For each drill, write the expected output before running the code. If you cannot predict the output, the test is not yet a test.

Self-check rubric

Testing in the interview rubric

Score Evidence
1 - Weak Runs only samples, lacks expected outputs, misses obvious boundaries, and treats failures as reasons to rewrite broadly.
3 - Usable Covers common cases and some edges, but test selection is partly generic and regression behavior is inconsistent.
5 - Senior-ready Chooses diagnostic tests from the contract, invariant, and implementation risks; explains expected results; tests stateful behavior when relevant; and preserves bug cases as regressions.
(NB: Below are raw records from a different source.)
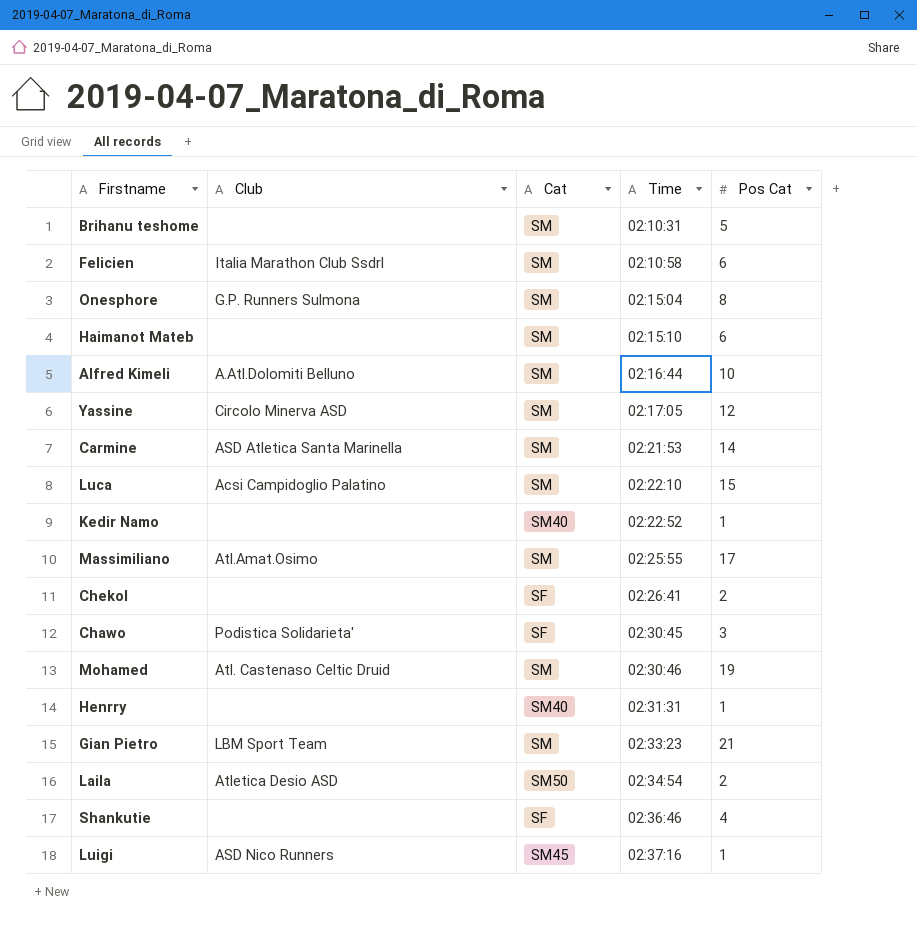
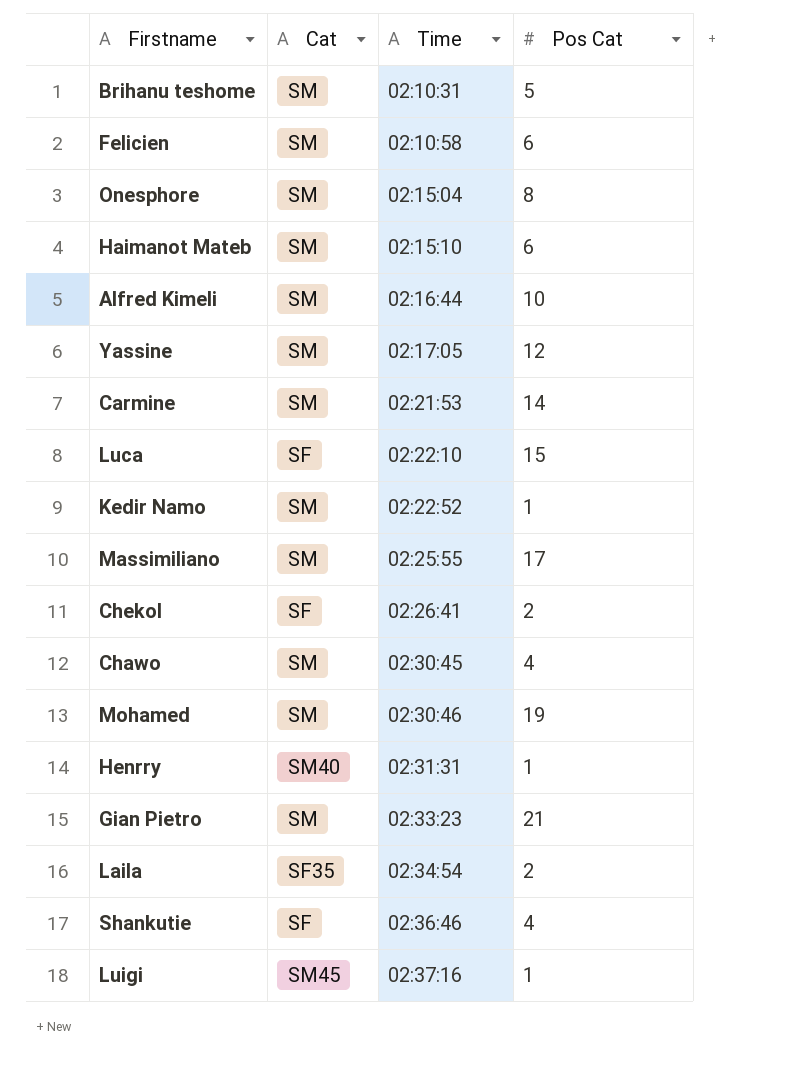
column Club | position: 2 -> none
Luca | Cat: SM -> SF
Kedir Namo | Cat: SM40 -> SM
Chawo | Cat: SF -> SM
Chawo | Pos Cat: 3 -> 4
Laila | Cat: SM50 -> SF35

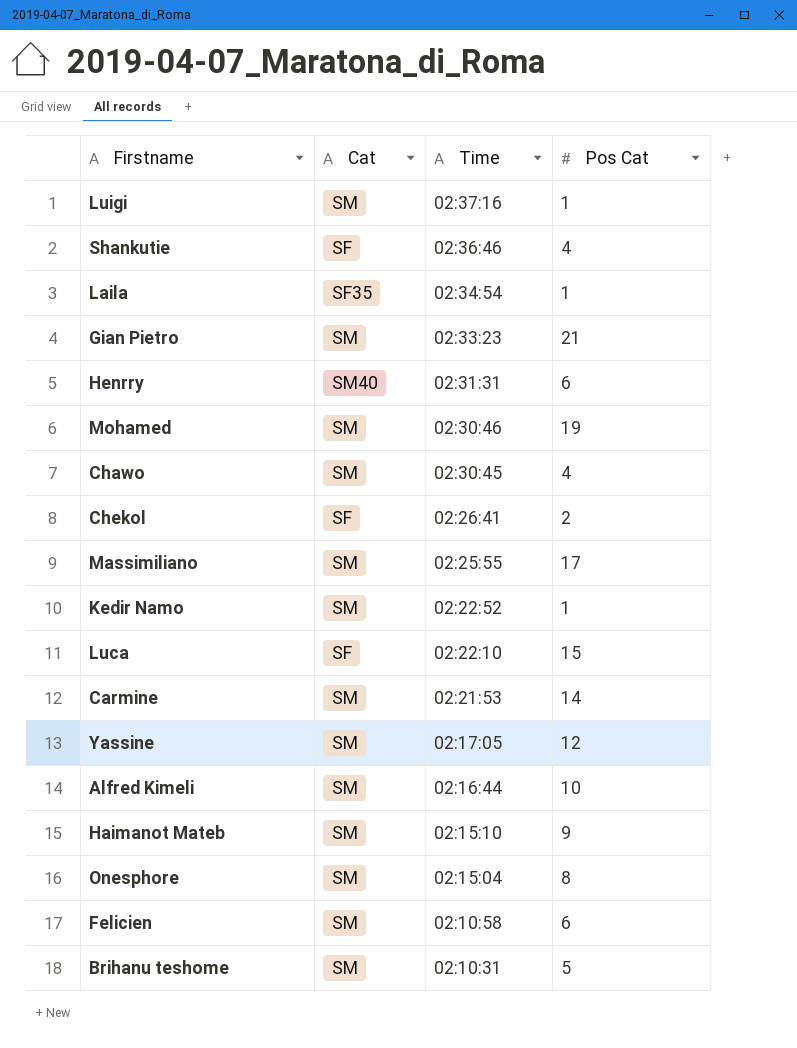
row order: Time ascending -> Time descending
Luigi | Cat: SM45 -> SM
Laila | Pos Cat: 2 -> 1
Henrry | Pos Cat: 1 -> 6
Haimanot Mateb | Pos Cat: 6 -> 9

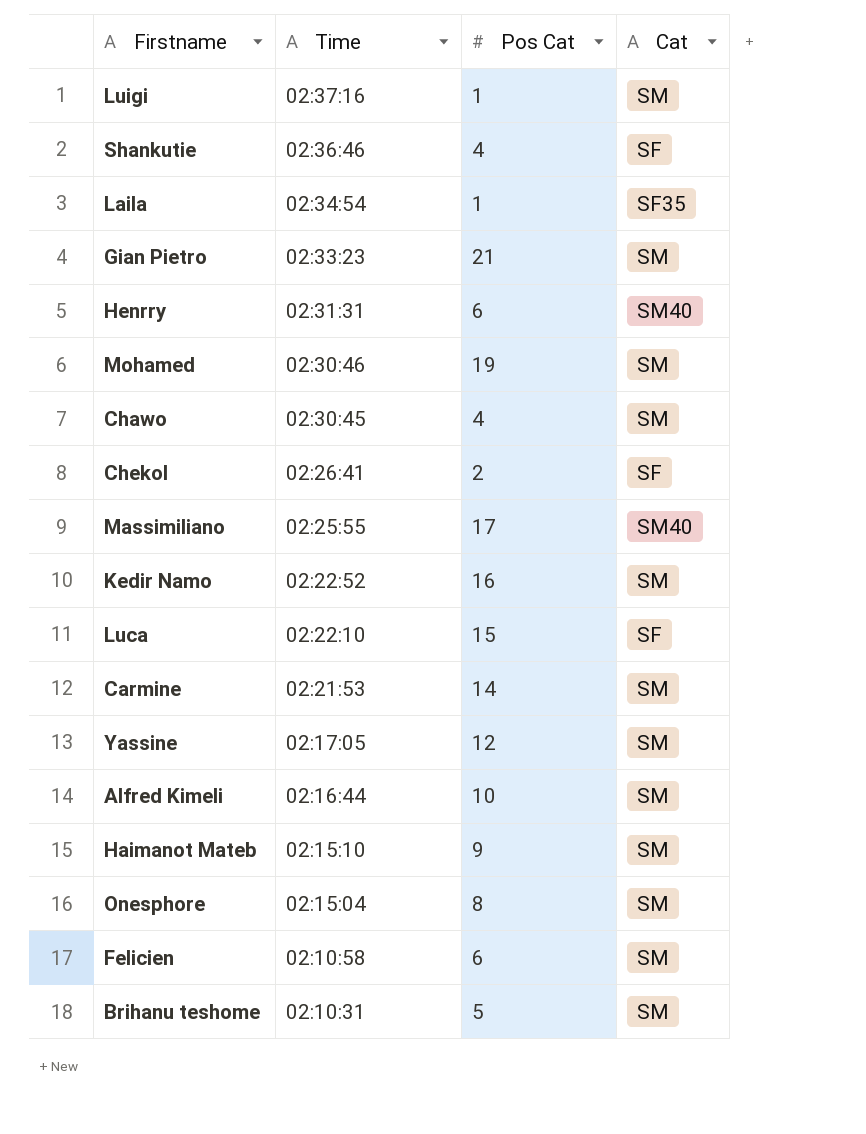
column Cat | position: 2 -> 4
Massimiliano | Cat: SM -> SM40
Kedir Namo | Pos Cat: 1 -> 16

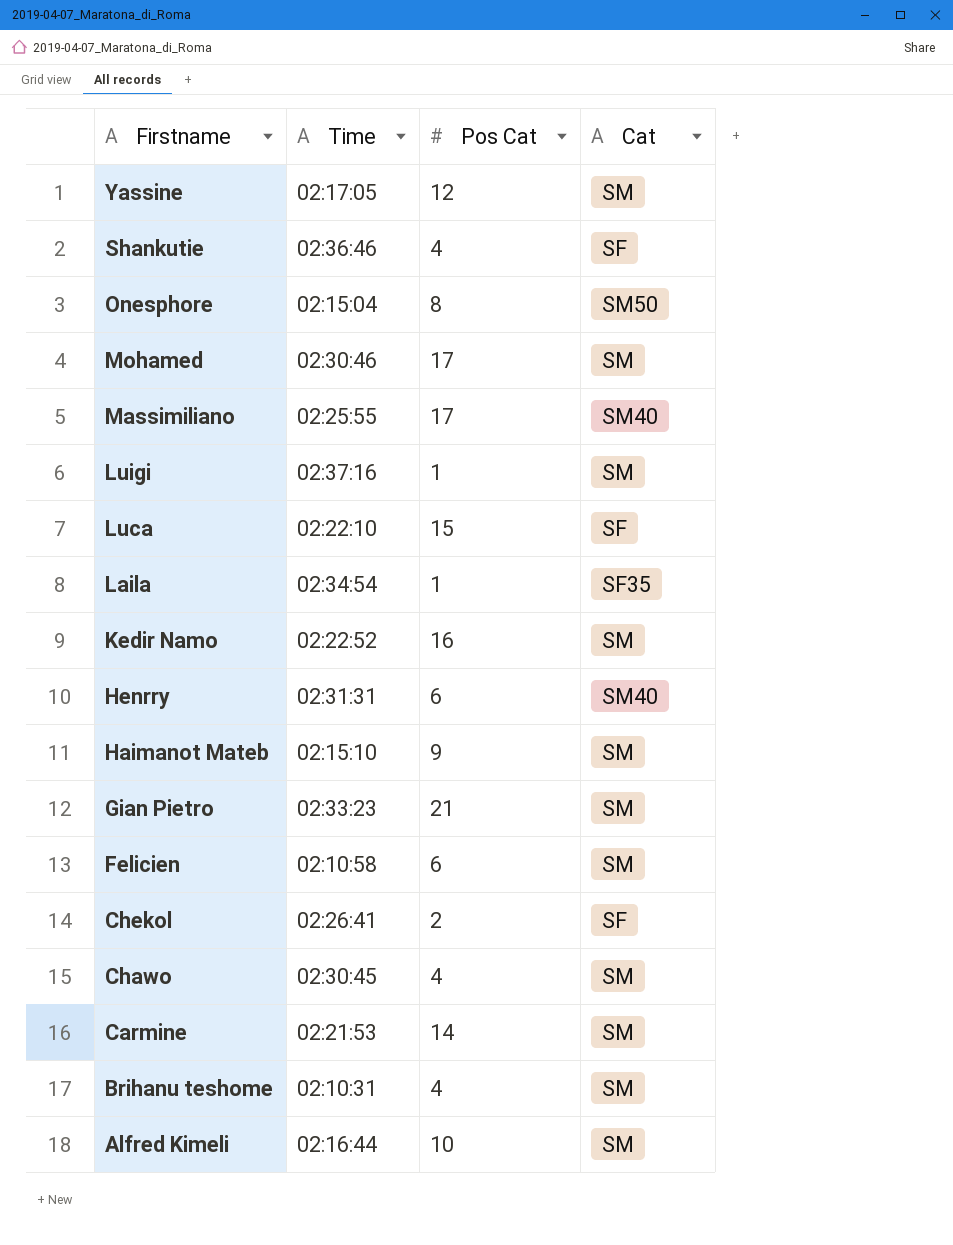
row order: Time descending -> Firstname descending
Onesphore | Cat: SM -> SM50
Mohamed | Pos Cat: 19 -> 17
Brihanu teshome | Pos Cat: 5 -> 4

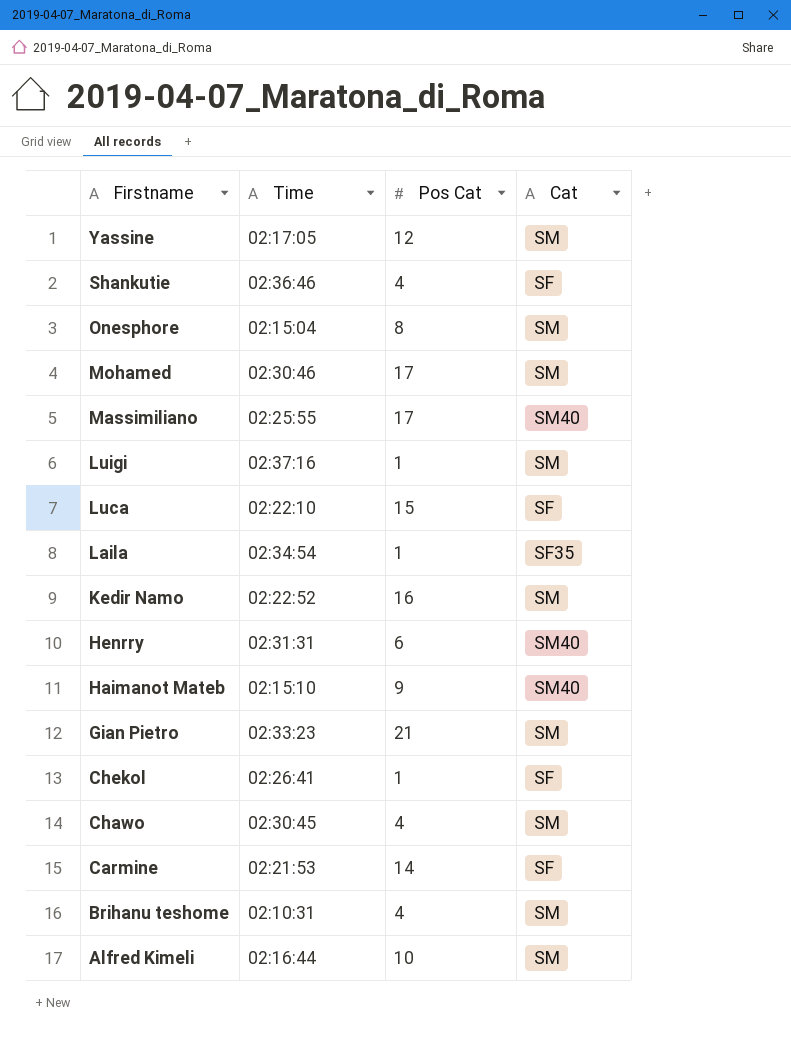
row Felicien: 02:10:58 | 6 | SM -> none
Onesphore | Cat: SM50 -> SM
Haimanot Mateb | Cat: SM -> SM40
Chekol | Pos Cat: 2 -> 1
Carmine | Cat: SM -> SF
Before ending the round, ask:

  • Did I run or describe a happy path?
  • Did I test the smallest valid input?
  • Did I clarify or test empty input?
  • Did I include duplicates when multiplicity matters?
  • Did I include negative or extreme values when the domain allows them?
  • Did I isolate malformed input only when it is in scope?
  • Did I test state across calls, loops, recursion branches, or shared structures when relevant?
  • Did I compare unordered outputs correctly?
  • Did I add a regression case after every fix?

Field reference

Field reference

Testing in the interview

  • Start with the contract, then test the invariant.
  • Use a small set of diagnostic cases rather than a long generic list.
  • Cover happy path, smallest valid input, empty input, duplicates, negative/extreme values, malformed input when applicable, and stateful behavior when relevant.
  • Give expected outputs before running.
  • Tie each test to a likely bug.
  • For unordered outputs, define equality before comparing.
  • Use property-style or brute-force checks when exact outputs are hard.
  • After a fix, rerun the failing case and keep it as a regression.
  • If time runs out, state the high-value tests left unrun.